(Task objective):
Your copy of the entries below should hold exactly the lines from the one containing "[226,1864,642,1920] KIDLED 4R" to the one containing "[274,96,630,134] Wear the", inclusive, and no pictures.

### Data excerpts

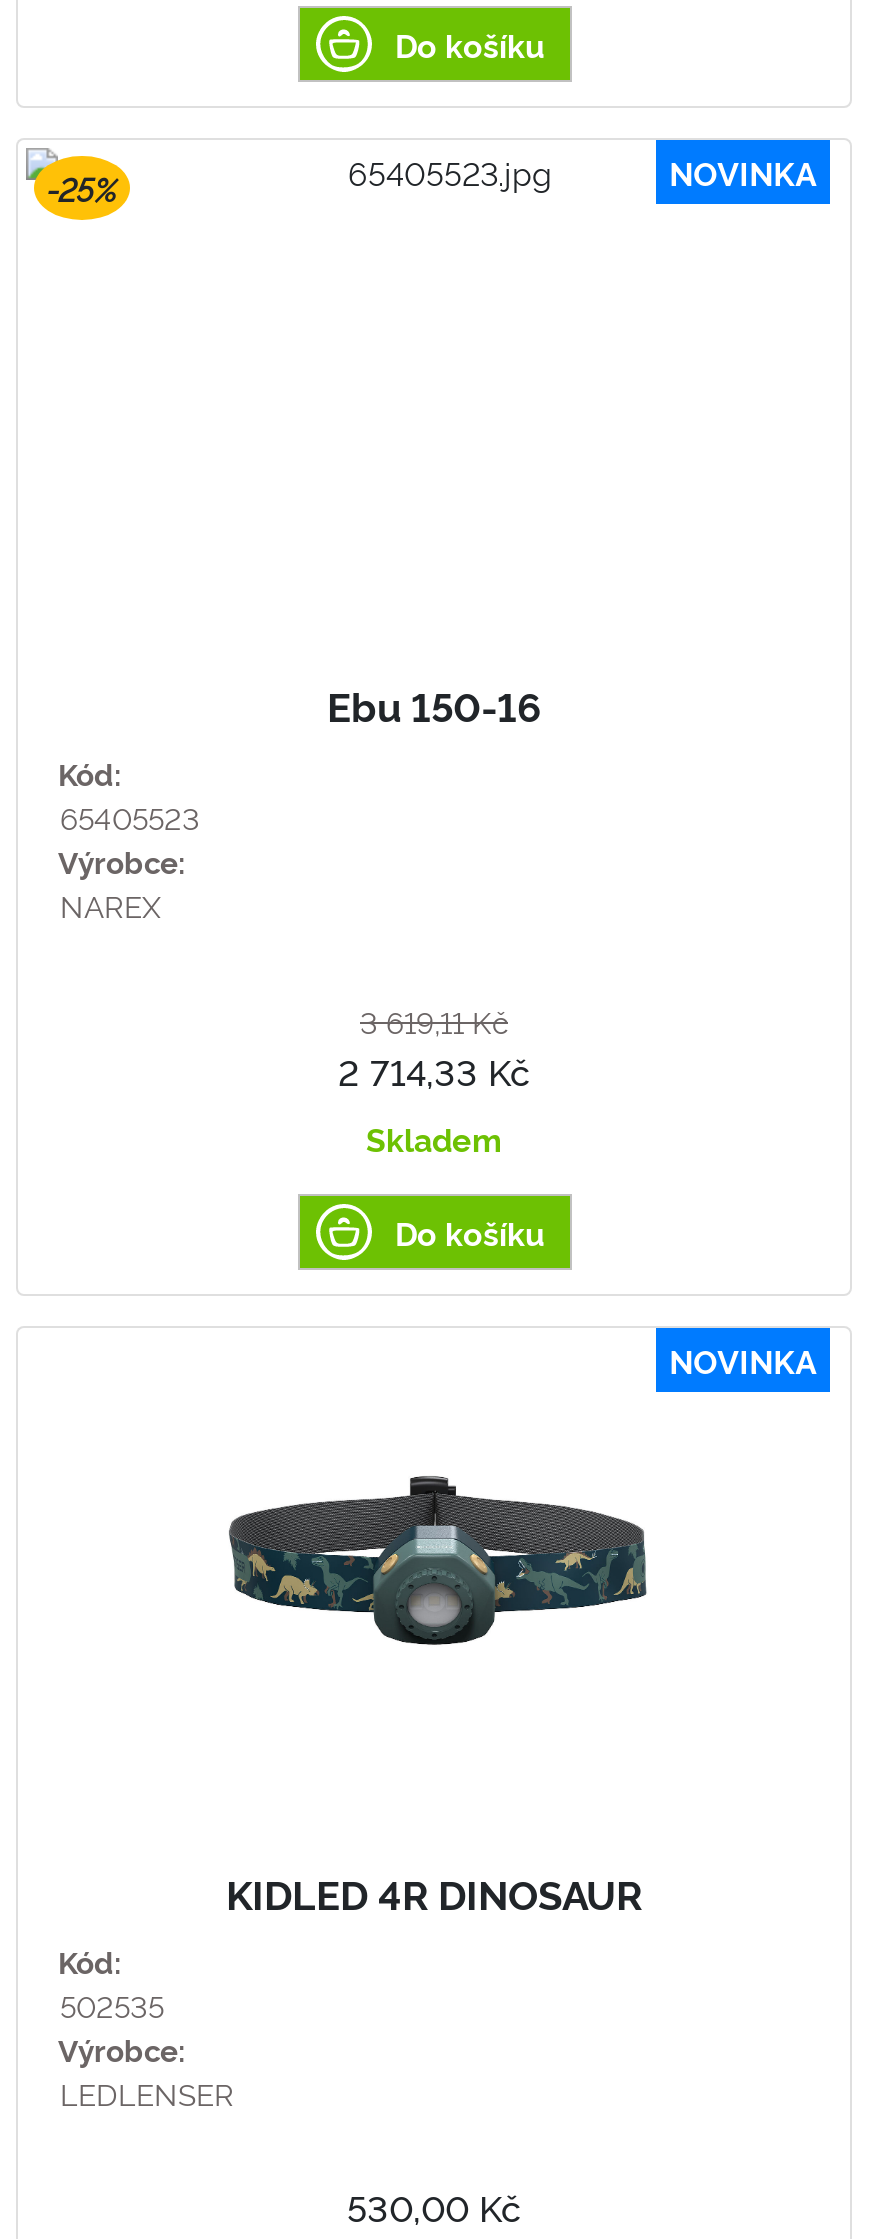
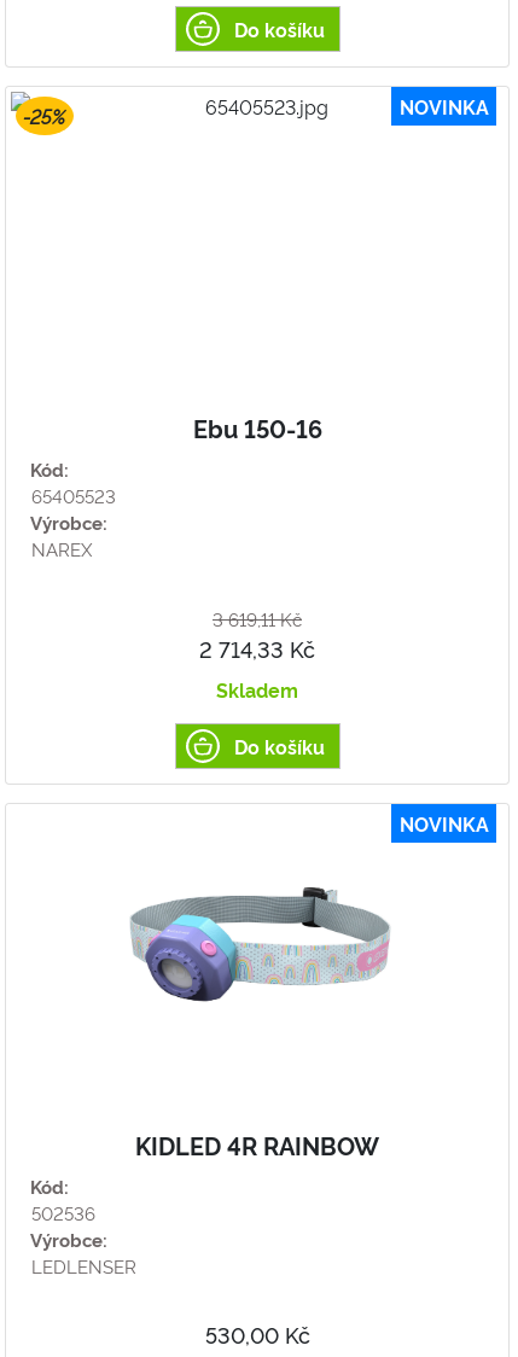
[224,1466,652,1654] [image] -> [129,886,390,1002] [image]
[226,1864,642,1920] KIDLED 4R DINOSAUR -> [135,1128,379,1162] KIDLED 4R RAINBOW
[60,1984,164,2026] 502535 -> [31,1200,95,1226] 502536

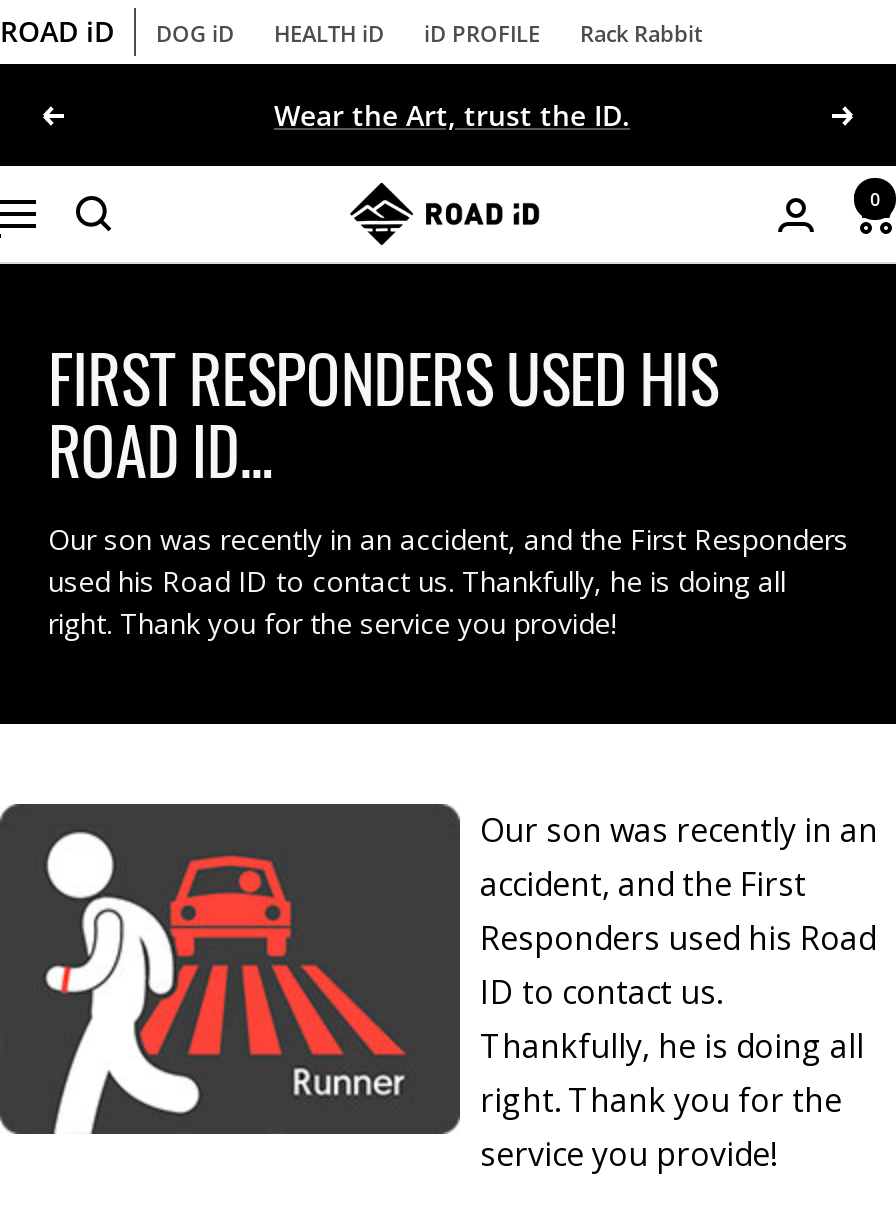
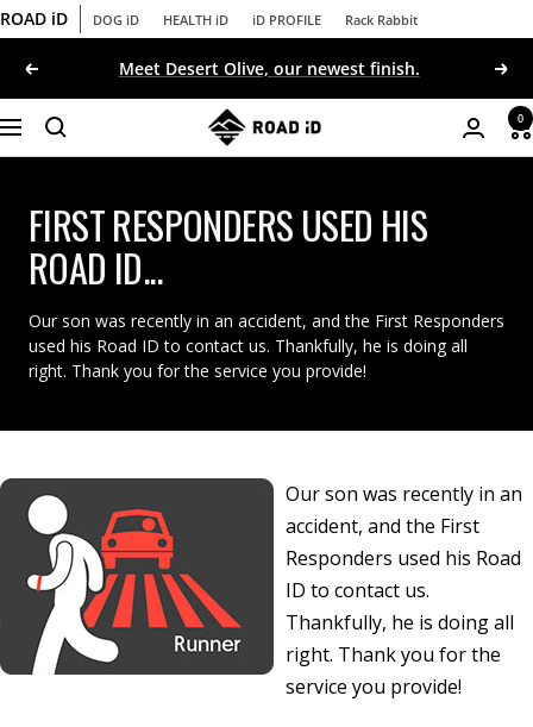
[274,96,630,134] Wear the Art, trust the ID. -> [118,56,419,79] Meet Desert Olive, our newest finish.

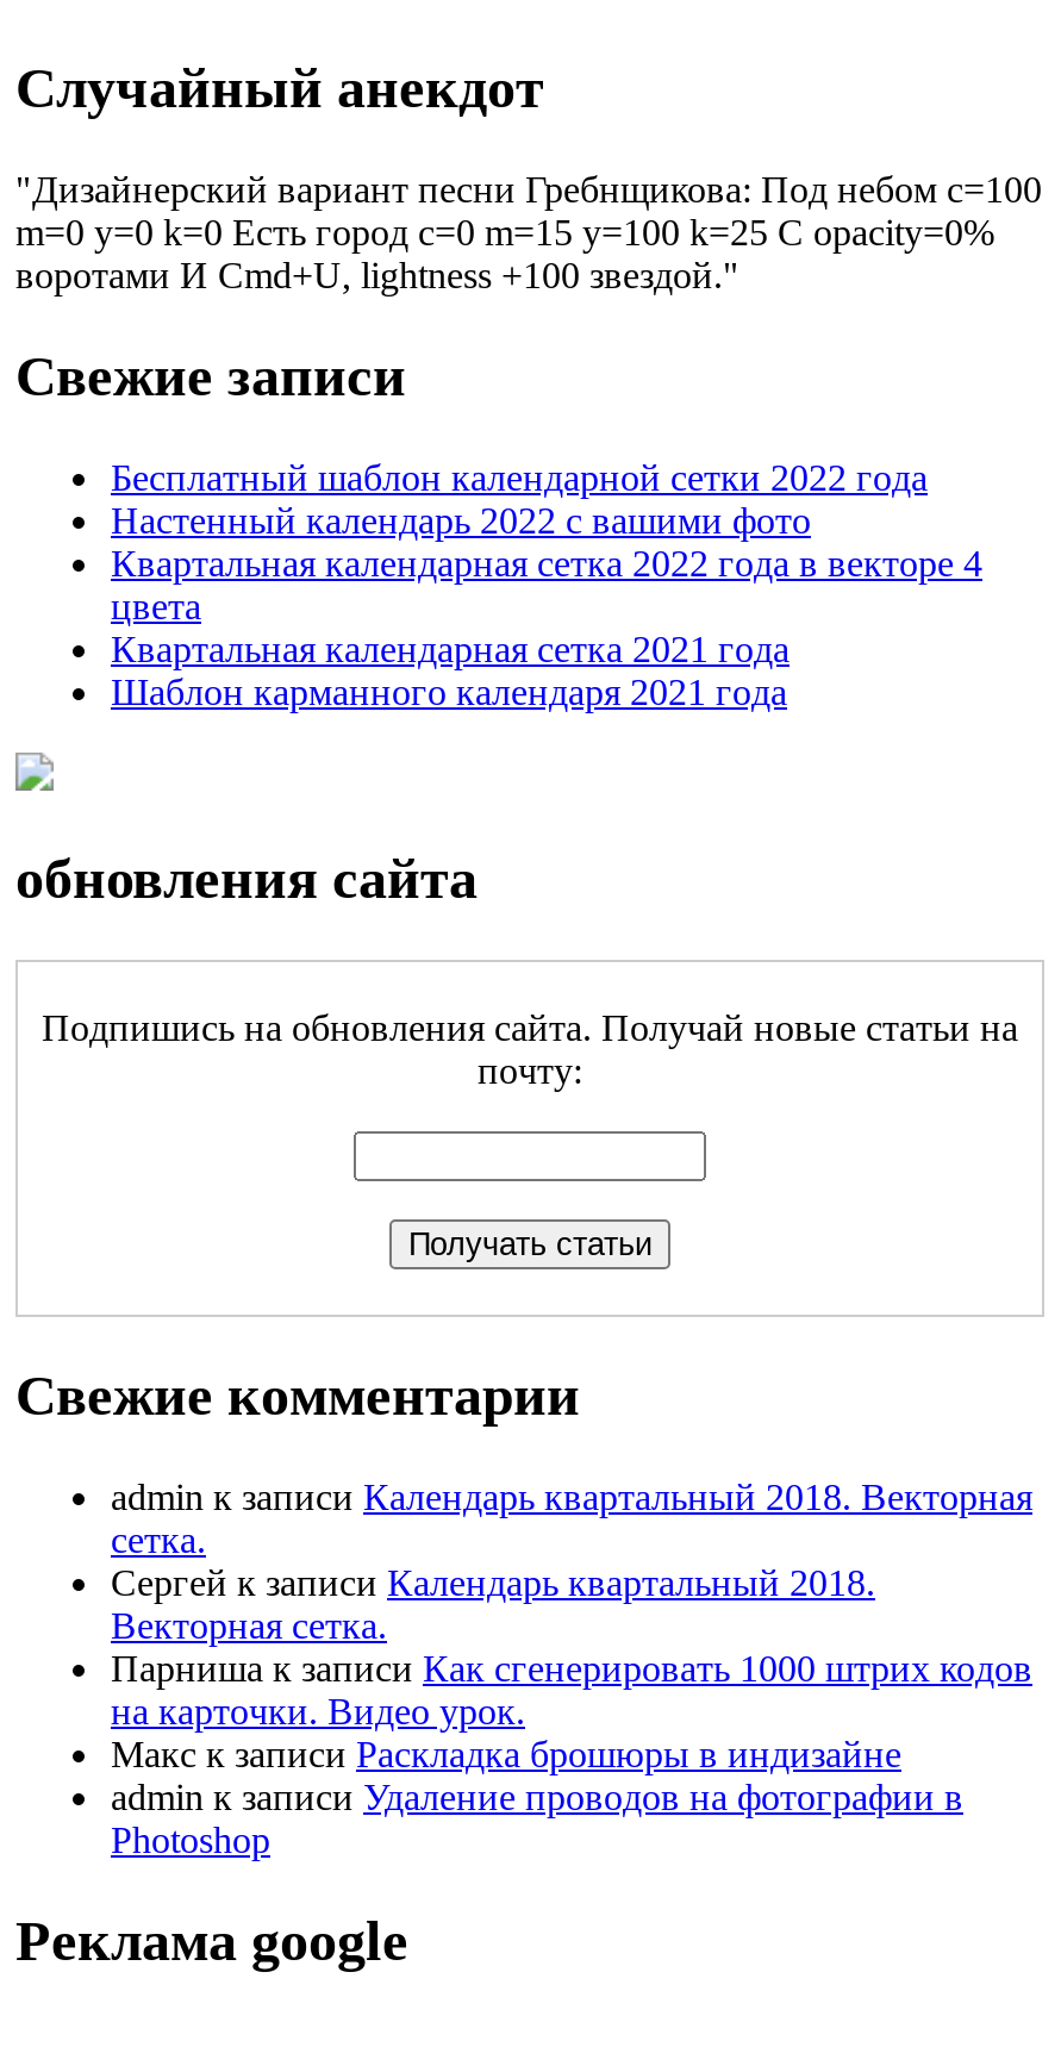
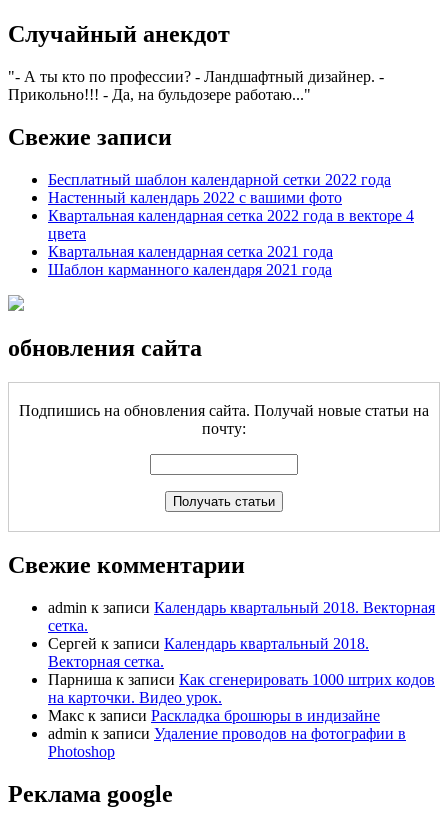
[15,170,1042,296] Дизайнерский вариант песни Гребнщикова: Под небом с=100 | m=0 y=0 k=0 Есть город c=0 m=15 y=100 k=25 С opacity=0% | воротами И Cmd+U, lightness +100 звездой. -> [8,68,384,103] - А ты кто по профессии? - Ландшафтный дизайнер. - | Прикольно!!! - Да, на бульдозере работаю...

######

(Problem solution):
[226,1864,642,1920] KIDLED 4R DINOSAUR -> [135,1128,379,1162] KIDLED 4R RAINBOW
[60,1984,164,2026] 502535 -> [31,1200,95,1226] 502536

[274,96,630,134] Wear the Art, trust the ID. -> [118,56,419,79] Meet Desert Olive, our newest finish.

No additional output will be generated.